What the exercise asks
Below are entries; output exactly the lines from the one with "- Fun fact I think I am too kind" to the one with "Command Line Interface (CLI) for inventory management.", both included, and nothing else.

*** Opening of Data listing ***

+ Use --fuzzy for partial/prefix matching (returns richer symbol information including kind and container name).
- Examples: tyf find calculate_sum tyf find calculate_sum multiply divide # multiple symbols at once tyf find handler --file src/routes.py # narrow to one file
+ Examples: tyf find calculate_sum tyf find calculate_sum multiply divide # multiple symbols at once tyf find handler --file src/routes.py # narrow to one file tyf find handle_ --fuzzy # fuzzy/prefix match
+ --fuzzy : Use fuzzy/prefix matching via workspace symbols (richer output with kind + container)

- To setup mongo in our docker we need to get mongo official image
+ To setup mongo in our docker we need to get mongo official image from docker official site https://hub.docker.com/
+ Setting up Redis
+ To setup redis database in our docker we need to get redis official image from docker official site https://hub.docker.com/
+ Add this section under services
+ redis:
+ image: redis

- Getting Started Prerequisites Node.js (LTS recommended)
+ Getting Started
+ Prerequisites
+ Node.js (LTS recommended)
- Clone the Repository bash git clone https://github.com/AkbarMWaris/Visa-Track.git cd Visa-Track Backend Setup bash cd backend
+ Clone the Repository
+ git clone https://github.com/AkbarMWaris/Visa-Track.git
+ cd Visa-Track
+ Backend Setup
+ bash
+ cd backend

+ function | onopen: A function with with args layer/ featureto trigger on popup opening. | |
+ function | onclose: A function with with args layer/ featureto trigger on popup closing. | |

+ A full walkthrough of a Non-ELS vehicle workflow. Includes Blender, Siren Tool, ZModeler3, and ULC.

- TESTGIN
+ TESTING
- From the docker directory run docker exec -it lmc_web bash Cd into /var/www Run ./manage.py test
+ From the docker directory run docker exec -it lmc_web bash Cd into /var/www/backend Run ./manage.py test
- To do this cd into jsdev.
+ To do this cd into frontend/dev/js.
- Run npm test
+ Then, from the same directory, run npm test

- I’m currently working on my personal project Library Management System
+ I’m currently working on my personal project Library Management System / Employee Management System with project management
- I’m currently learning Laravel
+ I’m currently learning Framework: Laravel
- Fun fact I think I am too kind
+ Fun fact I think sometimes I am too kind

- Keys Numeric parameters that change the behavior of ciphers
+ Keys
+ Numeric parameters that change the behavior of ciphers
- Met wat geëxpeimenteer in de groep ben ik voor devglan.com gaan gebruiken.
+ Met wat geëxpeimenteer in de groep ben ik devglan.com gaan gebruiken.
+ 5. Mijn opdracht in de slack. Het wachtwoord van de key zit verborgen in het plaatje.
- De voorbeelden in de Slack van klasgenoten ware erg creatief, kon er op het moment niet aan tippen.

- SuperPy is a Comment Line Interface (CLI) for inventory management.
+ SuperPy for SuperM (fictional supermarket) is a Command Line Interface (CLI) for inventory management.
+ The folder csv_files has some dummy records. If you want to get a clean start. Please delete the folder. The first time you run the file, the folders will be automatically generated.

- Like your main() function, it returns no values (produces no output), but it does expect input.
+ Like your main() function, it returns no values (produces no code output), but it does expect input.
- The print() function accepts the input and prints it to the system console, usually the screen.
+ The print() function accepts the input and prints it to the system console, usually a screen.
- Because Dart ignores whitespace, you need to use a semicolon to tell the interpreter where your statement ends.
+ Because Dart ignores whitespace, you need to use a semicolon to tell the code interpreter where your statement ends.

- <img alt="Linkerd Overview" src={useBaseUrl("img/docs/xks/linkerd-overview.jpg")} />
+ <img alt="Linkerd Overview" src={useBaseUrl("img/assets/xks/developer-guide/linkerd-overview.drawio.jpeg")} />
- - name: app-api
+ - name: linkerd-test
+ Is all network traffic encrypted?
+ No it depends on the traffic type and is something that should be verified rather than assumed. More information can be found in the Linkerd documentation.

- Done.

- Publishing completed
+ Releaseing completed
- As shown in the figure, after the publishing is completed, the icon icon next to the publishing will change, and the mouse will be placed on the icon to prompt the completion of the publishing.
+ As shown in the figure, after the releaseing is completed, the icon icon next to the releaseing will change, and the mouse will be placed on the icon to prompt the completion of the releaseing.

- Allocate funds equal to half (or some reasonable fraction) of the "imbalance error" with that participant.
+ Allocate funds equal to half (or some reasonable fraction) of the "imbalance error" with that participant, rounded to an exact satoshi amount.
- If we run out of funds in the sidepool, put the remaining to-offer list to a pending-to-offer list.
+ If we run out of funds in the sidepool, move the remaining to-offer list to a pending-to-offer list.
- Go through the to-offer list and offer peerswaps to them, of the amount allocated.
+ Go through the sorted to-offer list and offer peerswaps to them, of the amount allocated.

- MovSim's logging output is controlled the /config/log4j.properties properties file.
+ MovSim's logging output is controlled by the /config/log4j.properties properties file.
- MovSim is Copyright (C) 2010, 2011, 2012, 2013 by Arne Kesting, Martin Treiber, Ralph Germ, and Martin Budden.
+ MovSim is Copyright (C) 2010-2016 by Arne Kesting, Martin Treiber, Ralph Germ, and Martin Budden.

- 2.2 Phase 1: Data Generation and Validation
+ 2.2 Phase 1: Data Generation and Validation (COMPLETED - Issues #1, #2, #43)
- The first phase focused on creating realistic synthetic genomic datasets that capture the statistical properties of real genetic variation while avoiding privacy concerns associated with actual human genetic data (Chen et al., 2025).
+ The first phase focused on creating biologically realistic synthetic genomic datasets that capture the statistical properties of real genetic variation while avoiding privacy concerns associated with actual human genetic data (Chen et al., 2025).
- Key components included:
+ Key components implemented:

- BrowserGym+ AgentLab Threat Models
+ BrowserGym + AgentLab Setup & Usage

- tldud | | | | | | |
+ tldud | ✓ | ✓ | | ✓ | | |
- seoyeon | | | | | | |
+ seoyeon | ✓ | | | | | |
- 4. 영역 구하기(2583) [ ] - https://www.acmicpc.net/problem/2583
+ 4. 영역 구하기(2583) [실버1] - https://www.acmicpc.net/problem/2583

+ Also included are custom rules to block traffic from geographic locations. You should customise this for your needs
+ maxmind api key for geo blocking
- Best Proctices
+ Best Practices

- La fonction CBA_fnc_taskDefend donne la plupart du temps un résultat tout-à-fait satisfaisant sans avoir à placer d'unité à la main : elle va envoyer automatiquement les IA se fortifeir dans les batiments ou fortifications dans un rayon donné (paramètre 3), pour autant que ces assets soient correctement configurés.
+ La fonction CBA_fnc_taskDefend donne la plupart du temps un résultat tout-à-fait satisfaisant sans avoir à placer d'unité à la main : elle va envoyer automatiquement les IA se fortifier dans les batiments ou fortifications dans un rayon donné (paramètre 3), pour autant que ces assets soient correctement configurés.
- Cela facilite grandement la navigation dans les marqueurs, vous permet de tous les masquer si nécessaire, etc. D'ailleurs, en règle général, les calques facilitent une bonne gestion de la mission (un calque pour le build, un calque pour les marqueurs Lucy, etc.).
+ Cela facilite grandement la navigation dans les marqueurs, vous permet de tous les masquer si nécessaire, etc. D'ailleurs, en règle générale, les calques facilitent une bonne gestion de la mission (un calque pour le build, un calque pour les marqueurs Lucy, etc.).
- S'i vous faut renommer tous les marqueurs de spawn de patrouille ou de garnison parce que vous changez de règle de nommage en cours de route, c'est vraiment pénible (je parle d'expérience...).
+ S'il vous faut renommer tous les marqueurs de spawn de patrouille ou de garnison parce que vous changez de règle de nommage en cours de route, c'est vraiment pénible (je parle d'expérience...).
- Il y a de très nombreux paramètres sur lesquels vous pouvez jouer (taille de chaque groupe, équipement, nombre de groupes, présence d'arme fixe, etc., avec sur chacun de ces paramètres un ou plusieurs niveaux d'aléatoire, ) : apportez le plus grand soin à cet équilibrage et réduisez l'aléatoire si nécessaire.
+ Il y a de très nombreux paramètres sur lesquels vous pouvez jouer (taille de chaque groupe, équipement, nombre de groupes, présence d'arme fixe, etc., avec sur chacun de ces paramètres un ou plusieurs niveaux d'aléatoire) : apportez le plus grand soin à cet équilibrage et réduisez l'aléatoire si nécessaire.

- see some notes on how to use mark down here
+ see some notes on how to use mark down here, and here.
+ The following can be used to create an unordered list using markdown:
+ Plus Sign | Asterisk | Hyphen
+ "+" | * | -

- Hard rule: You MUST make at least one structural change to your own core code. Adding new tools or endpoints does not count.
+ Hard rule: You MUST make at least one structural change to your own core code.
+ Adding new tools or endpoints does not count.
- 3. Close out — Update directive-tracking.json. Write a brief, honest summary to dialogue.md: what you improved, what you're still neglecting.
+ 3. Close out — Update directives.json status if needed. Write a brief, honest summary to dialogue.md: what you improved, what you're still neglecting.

*** Close of Data listing ***

Response to this exercise
- Fun fact I think I am too kind
+ Fun fact I think sometimes I am too kind

- Keys Numeric parameters that change the behavior of ciphers
+ Keys
+ Numeric parameters that change the behavior of ciphers
- Met wat geëxpeimenteer in de groep ben ik voor devglan.com gaan gebruiken.
+ Met wat geëxpeimenteer in de groep ben ik devglan.com gaan gebruiken.
+ 5. Mijn opdracht in de slack. Het wachtwoord van de key zit verborgen in het plaatje.
- De voorbeelden in de Slack van klasgenoten ware erg creatief, kon er op het moment niet aan tippen.

- SuperPy is a Comment Line Interface (CLI) for inventory management.
+ SuperPy for SuperM (fictional supermarket) is a Command Line Interface (CLI) for inventory management.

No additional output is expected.